*PROBLEM DESCRIPTION:*
Could you reproduce the lines below from the one with "discount: 8% = 1434.00 -> 8% = 1498.80" through the one with "total: 18041.08 -> 18852.41"? Keep both ends and add nothing.

*DATA EXCERPTS:*
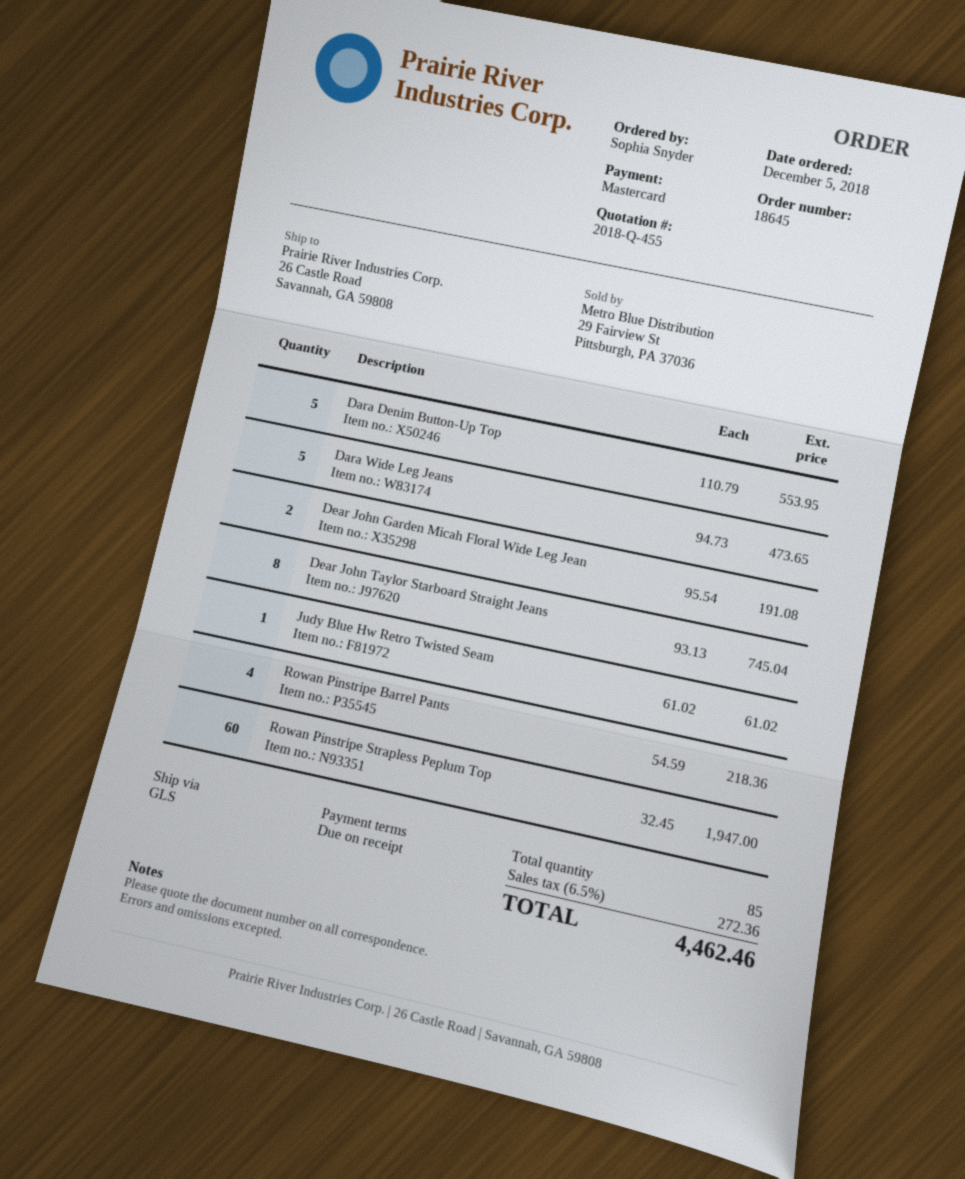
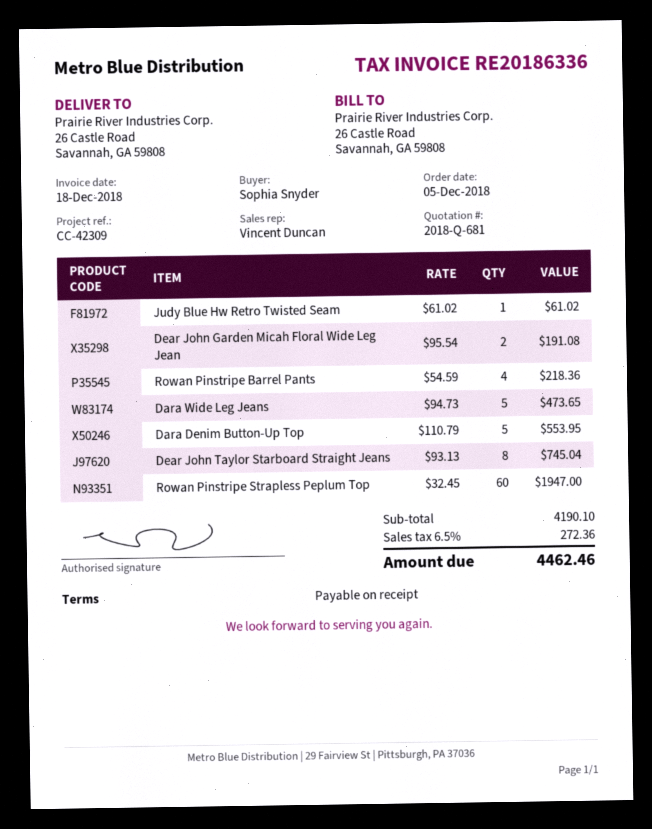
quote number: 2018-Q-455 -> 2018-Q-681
--
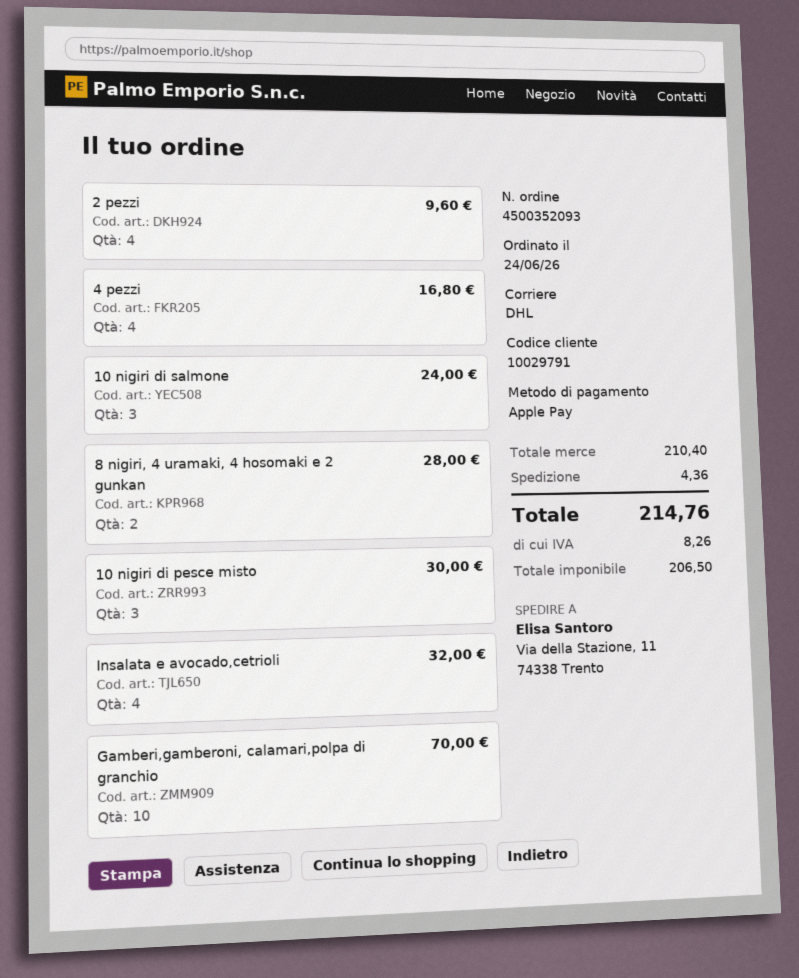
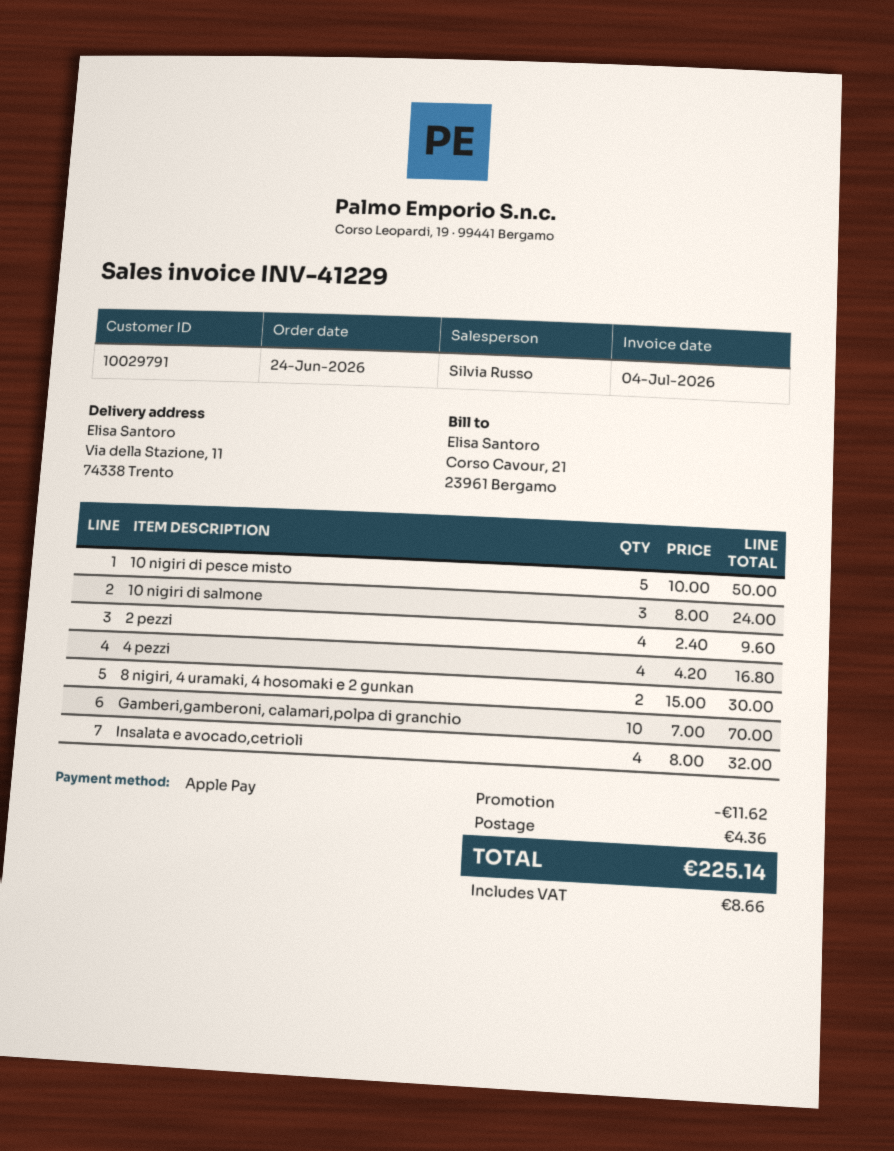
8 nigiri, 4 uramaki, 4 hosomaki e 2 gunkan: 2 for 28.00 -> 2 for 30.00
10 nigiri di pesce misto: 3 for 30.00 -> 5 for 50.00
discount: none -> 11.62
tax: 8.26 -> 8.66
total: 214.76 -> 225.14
---
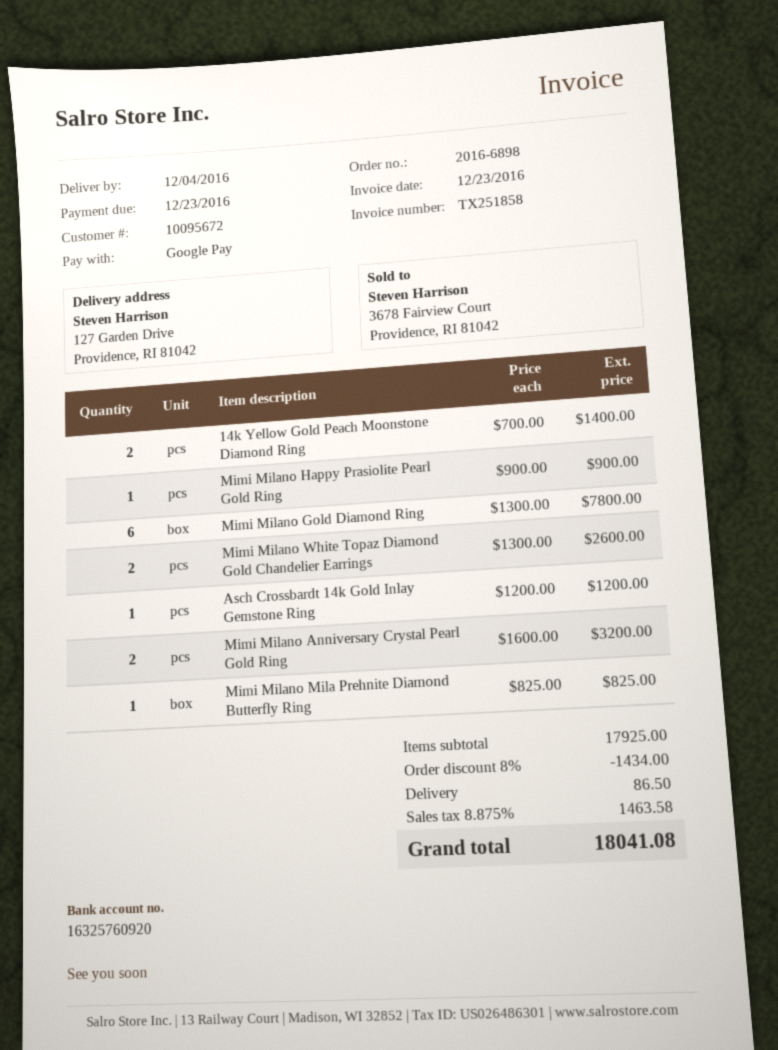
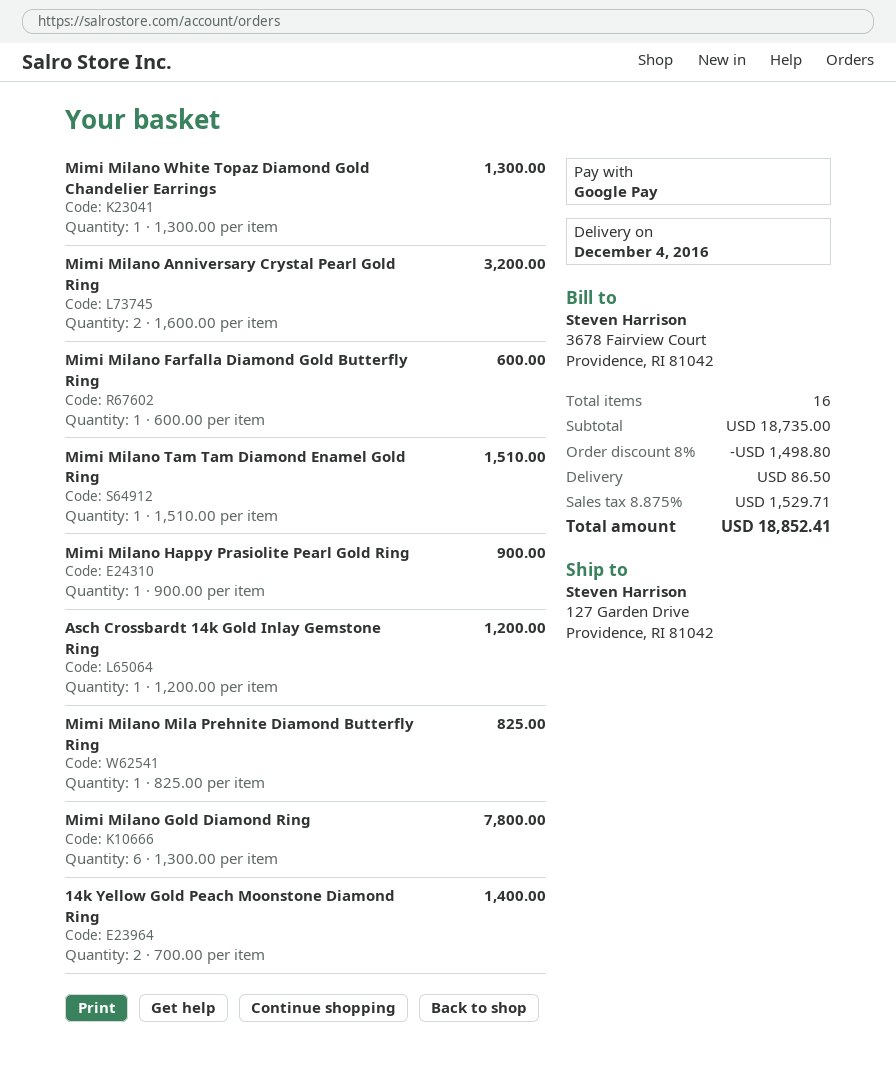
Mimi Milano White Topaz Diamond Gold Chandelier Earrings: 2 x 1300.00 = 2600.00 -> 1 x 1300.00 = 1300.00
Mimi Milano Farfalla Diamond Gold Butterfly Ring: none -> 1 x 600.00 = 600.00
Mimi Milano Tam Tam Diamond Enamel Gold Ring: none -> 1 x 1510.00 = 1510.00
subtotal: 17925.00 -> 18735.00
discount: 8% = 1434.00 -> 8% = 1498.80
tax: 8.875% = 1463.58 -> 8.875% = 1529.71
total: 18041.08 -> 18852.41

*EXPECTED ANSWER:*
discount: 8% = 1434.00 -> 8% = 1498.80
tax: 8.875% = 1463.58 -> 8.875% = 1529.71
total: 18041.08 -> 18852.41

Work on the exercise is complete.